Les émissions comme «Germany's Next Top Model» véhiculent-elles une image corporelle erronée ?
Le monde de la mode en général véhicule des images corporelles erronées, mais cela fait au moins l'objet d'un débat public et d'une remise en question. Je suis convaincue que la majorité des jeunes ne s'identifient pas à ces idéaux à 1:1. Les enfants en bonne santé sont tout à fait capables de se distinguer et de chercher leurs modèles ailleurs. Je conseille toujours aux parents de regarder de telles émissions avec leurs enfants afin d'engager le dialogue. Cela concerne également les médias sociaux comme Instagram ou Facebook. Posez des questions à l'enfant à ce sujet, montrez de l'intérêt et ne vous contentez pas de critiquer !
Comment se manifeste une image corporelle «malade» chez un enfant ou un adolescent ?
Si je me base sur le schéma gros/maigre, de nombreux jeunes se considèrent comme trop gros, ce qui n'est pas un problème en soi. Ils font attention à ce qu'ils mangent, font plus de sport. Les changements corporels de la puberté font que le corps présente plus de rondeurs et devient plus lourd. De nombreux jeunes peuvent en être fiers. Cela devient problématique lorsqu'un «régime» ne se termine pas. C'est comme un coureur de fond qui dépasse son objectif et continue à courir. La personne concernée a toujours l'impression d'être trop grosse et veut continuer à perdre du poids. Cela peut l'amener à se retirer de la vie familiale, puis du groupe de pairs, à se préoccuper principalement de nourriture et de calories et à nuire gravement à sa santé. Les adolescents peuvent également se sentir dévalorisés de manière générale, simplement parce qu'ils ne correspondent pas à ce que l'on appelle l'idéal corporel.
Comment travaillez-vous avec vos jeunes patients ?

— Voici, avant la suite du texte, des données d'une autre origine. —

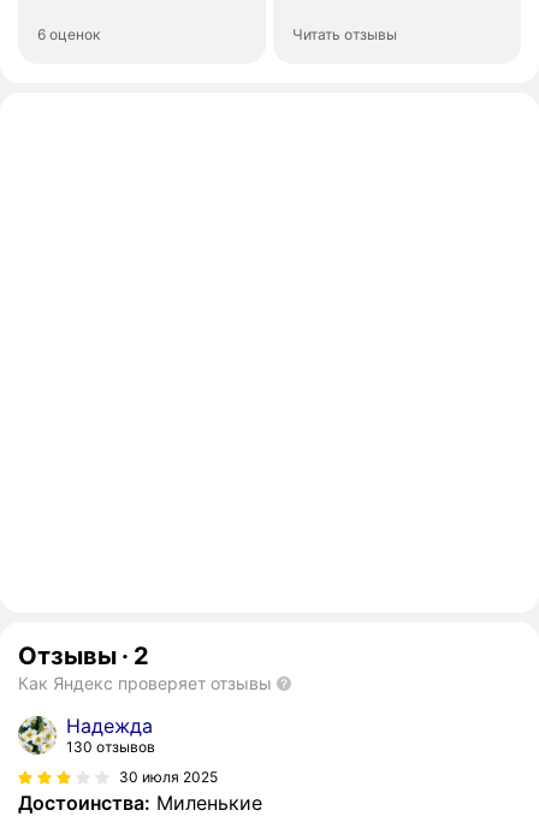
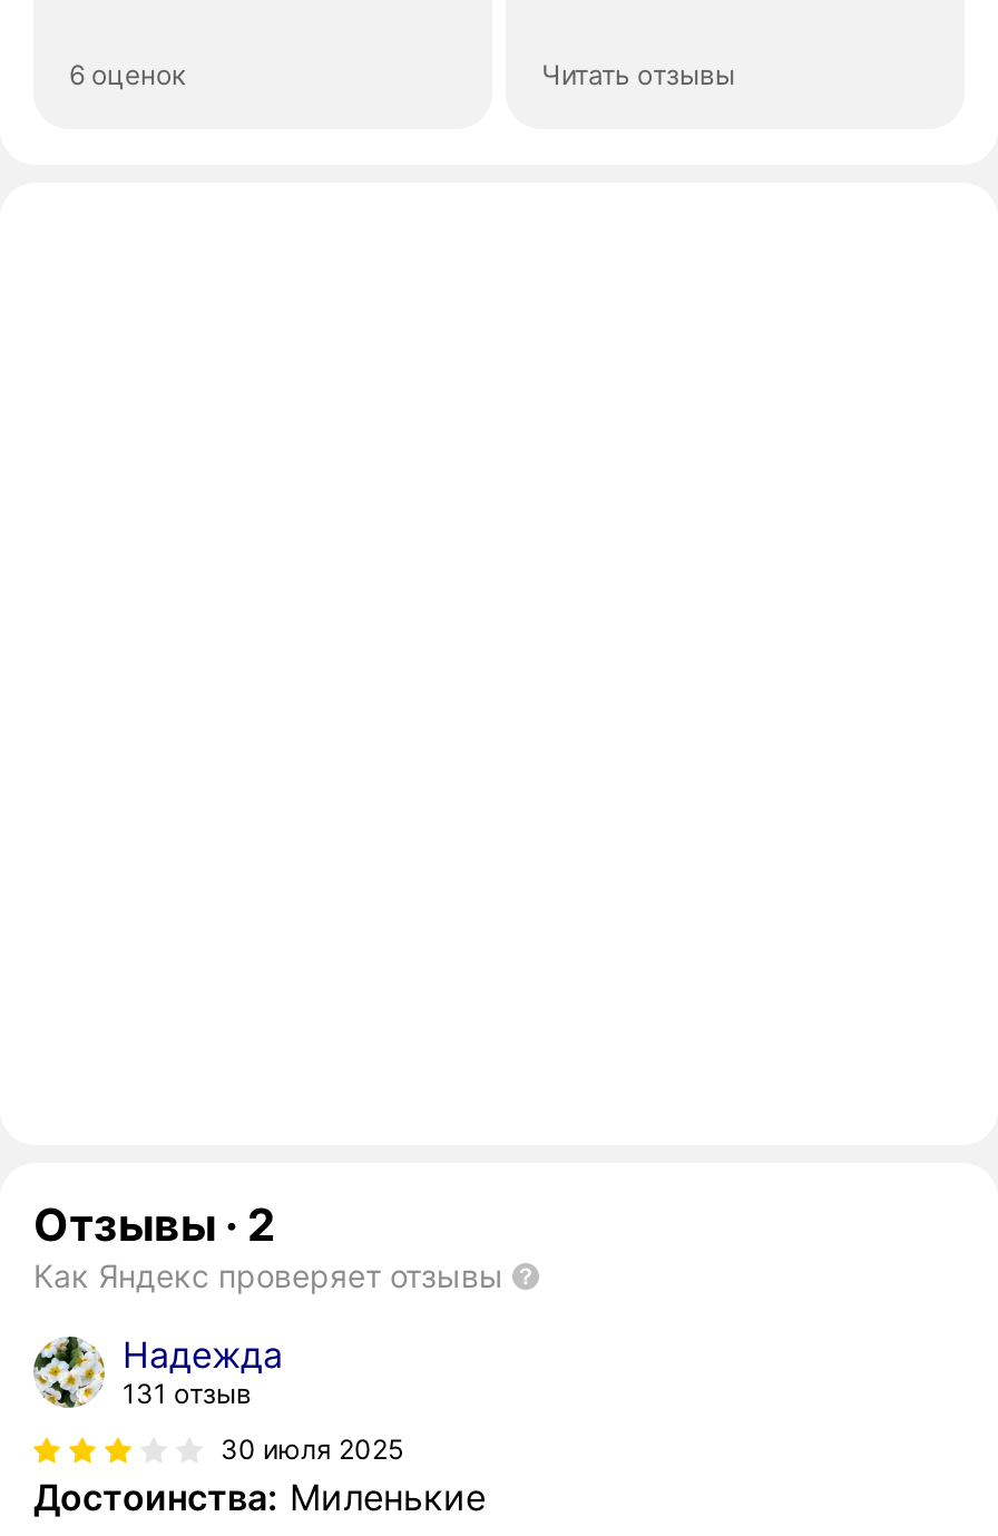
[66,738,155,756] 130 отзывов -> [123,1377,252,1410] 131 отзыв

J'essaie de connaître le point de vue du jeune concerné. Beaucoup de ceux qui viennent me voir ont une image négative d'eux-mêmes, qui ne correspond pas à la réalité ou qui est unilatérale. Ce n'est pas seulement la «façade du corps» qui les caractérise, mais de nombreuses autres caractéristiques - leur façon de penser, de ressentir, qui ils sont, leurs capacités spécifiques et d'autres facettes de leur personnalité. J'élargis ainsi la perspective et j'essaie de renforcer la confiance en soi de l'enfant en l'aidant à reconnaître ses qualités individuelles. S'il existe des causes concrètes ou des déclencheurs de leurs difficultés, comme le harcèlement, les difficultés scolaires, les problèmes familiaux, les expériences traumatisantes, il faut bien sûr s'y attaquer, si possible en impliquant les adultes concernés.
Se débattre avec son propre corps fait partie de la puberté. Quand a-t-on besoin d'une aide professionnelle ?
D'une manière générale, je recommande, en cas de changement de comportement ou d'humeur des jeunes qui inquiètent ou déstabilisent les parents, d'en parler à un spécialiste, par exemple d'abord au pédiatre ou au médecin de famille. Celui-ci prescrira éventuellement un traitement pédopsychiatrique ou psychothérapeutique. Les interventions dans une phase précoce sont généralement plus courtes que pour des problèmes de santé plus avancés. Je constate également de manière positive que le seuil de recours à une aide spécialisée est aujourd'hui plus bas qu'auparavant.
Sur la personne :
Susanna Zürrer-Simmen est médecin spécialiste FMH en psychiatrie et pédopsychiatrie à Wetzikon ZH.